1 Reply Latest reply on Feb 17, 2017 2:08 PM by jgoldhammer

    Jive REST API: how to get html resources (urls) of different content types to create a sitemap

    saeed

      I would like to create a sitemap that should be used as input to an external crawler job to create an external search index.

       

      For this purpose I start to use the jive REST API and parse the json response for "html" part:

      "html" : {

        "allowed" : [ "GET" ],

        "ref" : "https://domain.com/docs/DOC-374862"

        },

       

      I perform a paging by increasing startindex value

       

      Two Approaches:

       

      1) REST API query

      http://domain.com/api/core/v3/contents?

      &filter=type(discussion,document,favorite,file,idea)

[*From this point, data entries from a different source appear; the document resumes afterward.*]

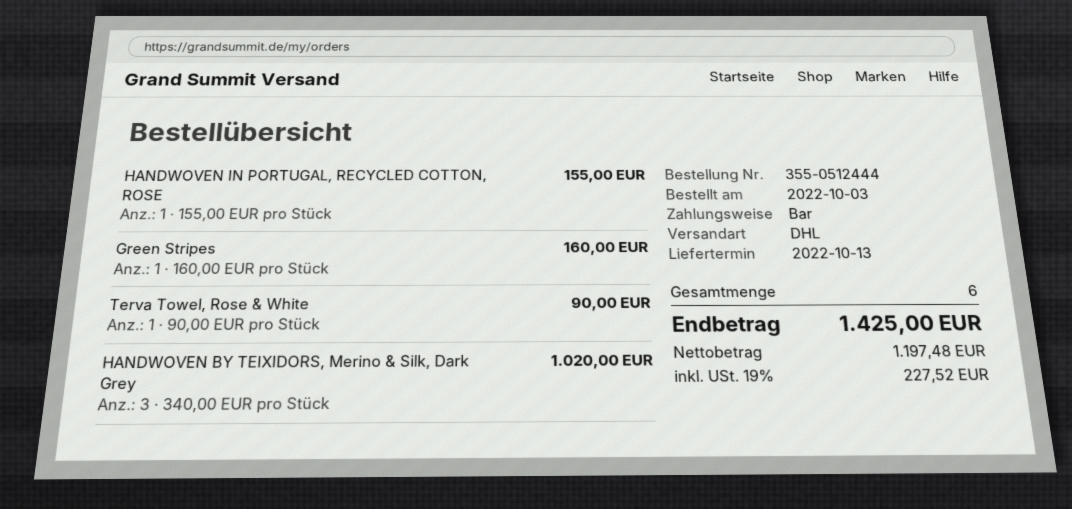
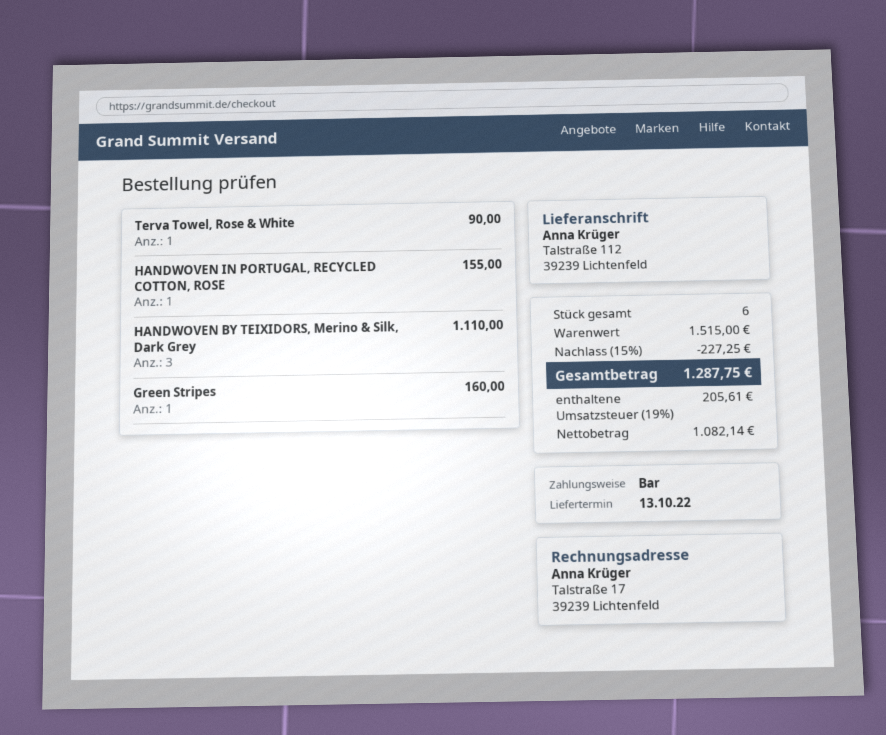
HANDWOVEN BY TEIXIDORS, Merino & Silk, Dark Grey: 3 for 1020.00 -> 3 for 1110.00
discount: none -> 15% = 227.25
net: 1197.48 -> 1082.14
tax: 19% = 227.52 -> 19% = 205.61
total: 1425.00 -> 1287.75

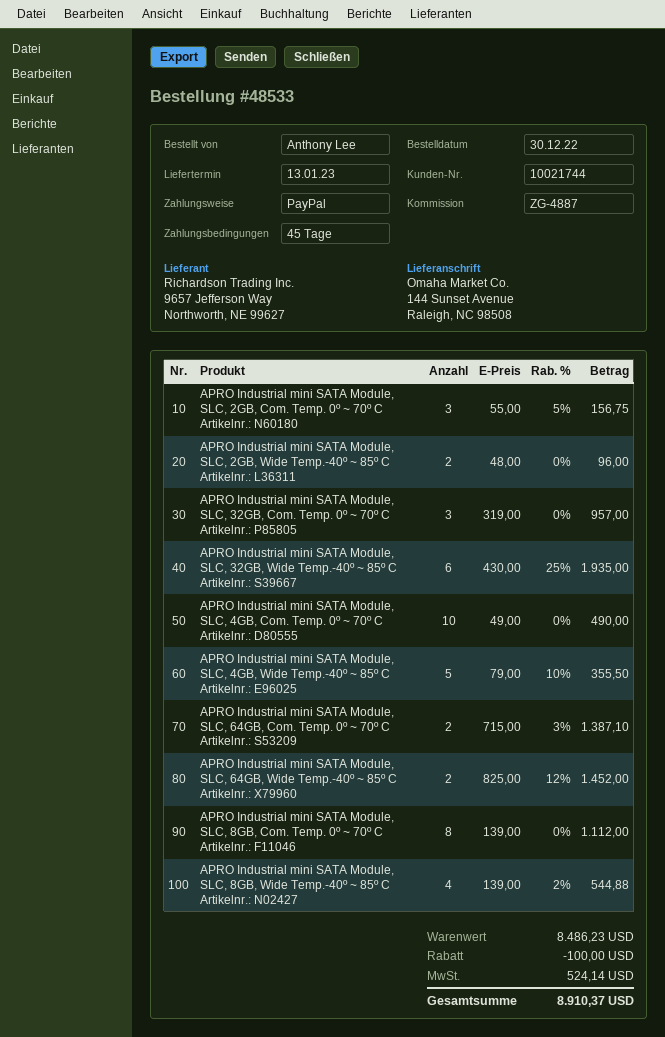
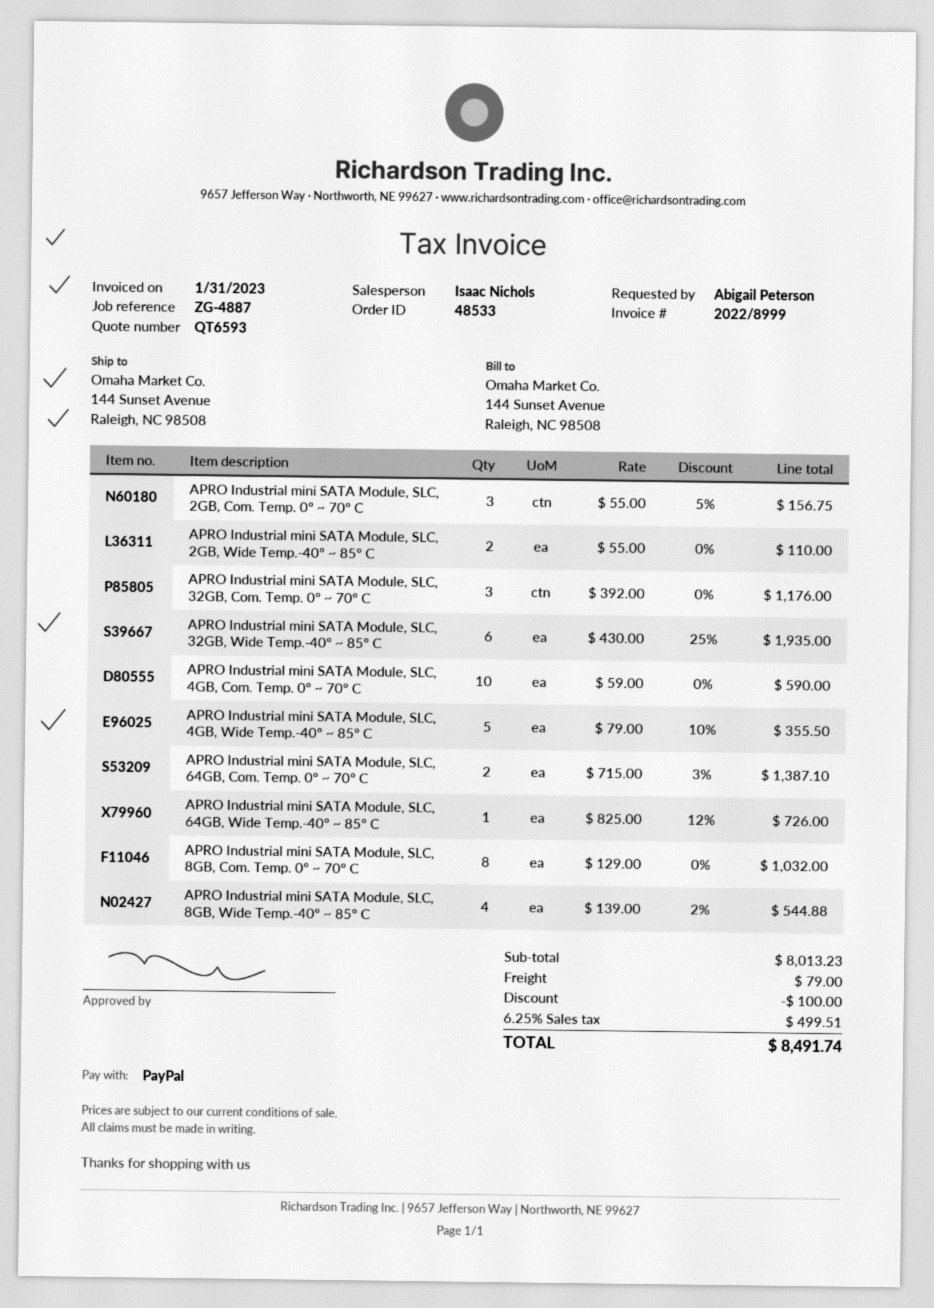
ordered by: Anthony Lee -> Abigail Peterson
APRO Industrial mini SATA Module, SLC, 2GB, Wide Temp.-40º ~ 85º C: 2 x 48.00 = 96.00 -> 2 x 55.00 = 110.00
APRO Industrial mini SATA Module, SLC, 32GB, Com. Temp. 0º ~ 70º C: 3 x 319.00 = 957.00 -> 3 x 392.00 = 1176.00
APRO Industrial mini SATA Module, SLC, 4GB, Com. Temp. 0º ~ 70º C: 10 x 49.00 = 490.00 -> 10 x 59.00 = 590.00
APRO Industrial mini SATA Module, SLC, 64GB, Wide Temp.-40º ~ 85º C: 2 x 825.00 - 12% = 1452.00 -> 1 x 825.00 - 12% = 726.00
APRO Industrial mini SATA Module, SLC, 8GB, Com. Temp. 0º ~ 70º C: 8 x 139.00 = 1112.00 -> 8 x 129.00 = 1032.00
subtotal: 8486.23 -> 8013.23
shipping: none -> 79.00
tax: 524.14 -> 499.51
total: 8910.37 -> 8491.74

      &fields=resources(html)

      &abridged=false

      &status=published

      &includeBlogs=false

      &count=100

      &startIndex=101

       

      result: as far as startindex is small json response time is ok, but with increasing startindex value, performance is very bad, and I get a proxy time out (502 Proxy Error).

      ----------------

       

      2) REST API query

      http://domain.com/api/core/v3/contents?

      &sort=latestActivityDesc

      &fields=resources(html)

      &abridged=false

      &status=published

      &includeBlogs=false

      &count=100

      &startIndex=101

       

      result: performance of json response time is better, but this query ends up in a proxy timeout as well, if startindex gets near 30.000

       

      Question: Is this the right way to get all jive URLs of type contents? Or is there a better way to do so.

       

      Any help is appreciated.